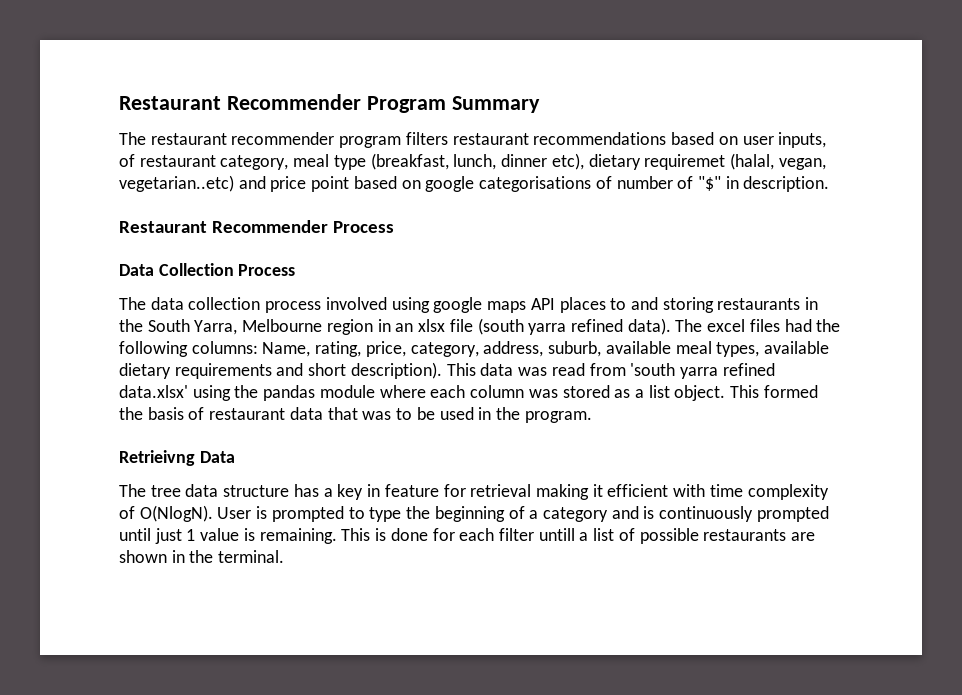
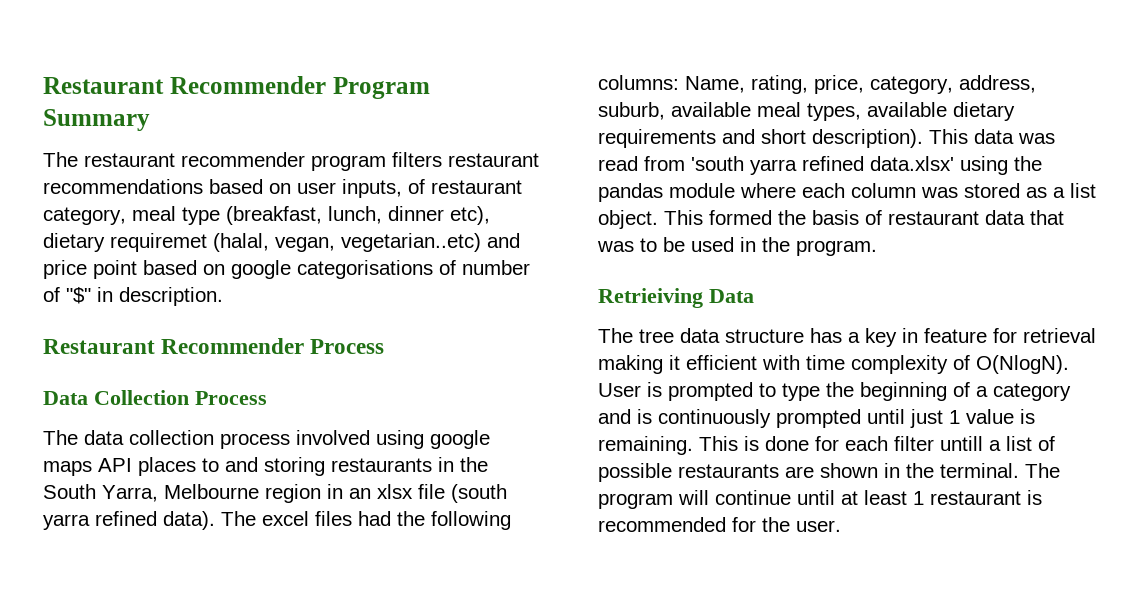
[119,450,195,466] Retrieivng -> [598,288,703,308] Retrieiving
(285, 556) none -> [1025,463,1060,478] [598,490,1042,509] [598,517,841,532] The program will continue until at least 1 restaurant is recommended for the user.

═══

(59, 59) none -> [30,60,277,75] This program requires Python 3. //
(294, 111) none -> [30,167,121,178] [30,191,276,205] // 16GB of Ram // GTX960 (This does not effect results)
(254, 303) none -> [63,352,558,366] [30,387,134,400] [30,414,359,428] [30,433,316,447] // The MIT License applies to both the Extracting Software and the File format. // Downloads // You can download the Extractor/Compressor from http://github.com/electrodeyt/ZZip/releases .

═══

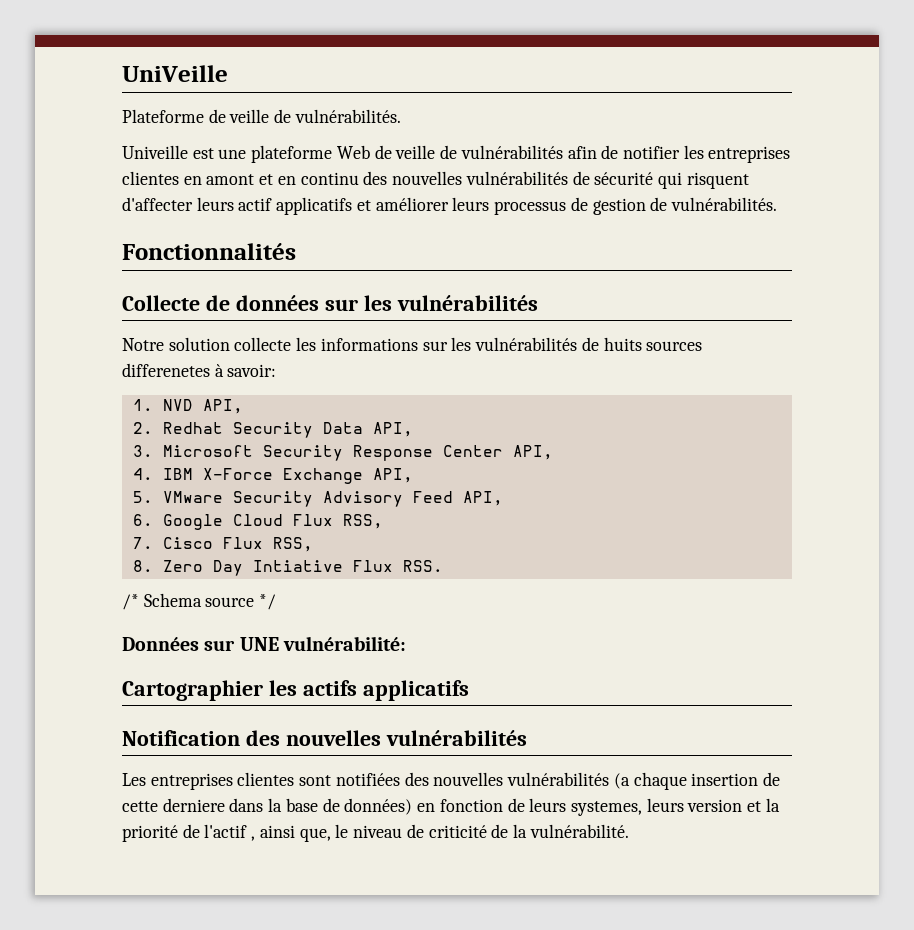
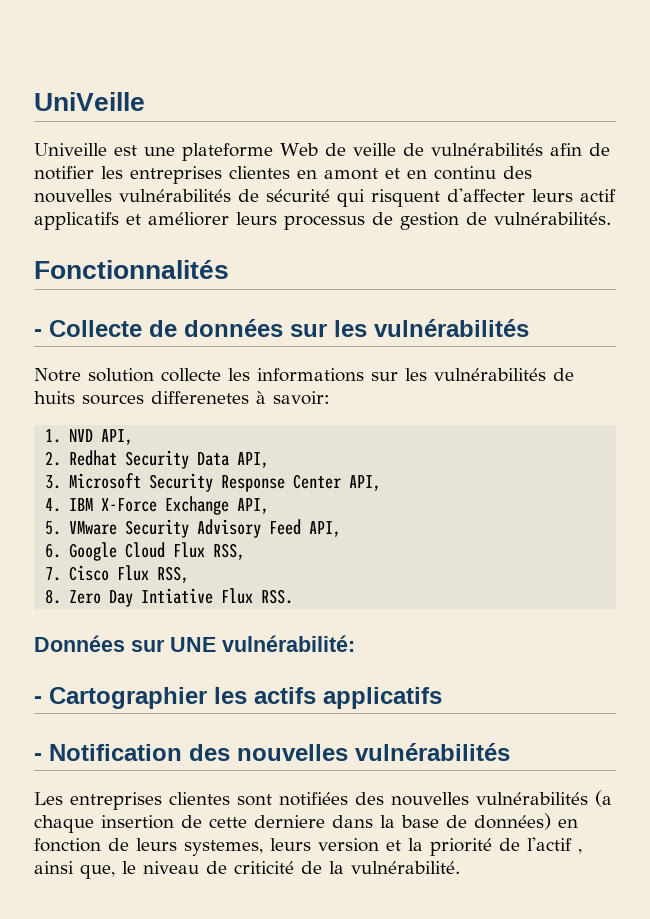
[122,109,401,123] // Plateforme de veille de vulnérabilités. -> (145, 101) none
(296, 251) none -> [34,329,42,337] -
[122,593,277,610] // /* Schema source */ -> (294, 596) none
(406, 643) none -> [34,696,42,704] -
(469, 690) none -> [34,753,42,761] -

═══

**EXERCISE BRIEF:**
Reproducing the whole listing above is not the task. Copy exactly only the lines from the one with "(59, 59) none" to the one with "(254, 303) none", both kept.

**TASK RESULT:**
(59, 59) none -> [30,60,277,75] This program requires Python 3. //
(294, 111) none -> [30,167,121,178] [30,191,276,205] // 16GB of Ram // GTX960 (This does not effect results)
(254, 303) none -> [63,352,558,366] [30,387,134,400] [30,414,359,428] [30,433,316,447] // The MIT License applies to both the Extracting Software and the File format. // Downloads // You can download the Extractor/Compressor from http://github.com/electrodeyt/ZZip/releases .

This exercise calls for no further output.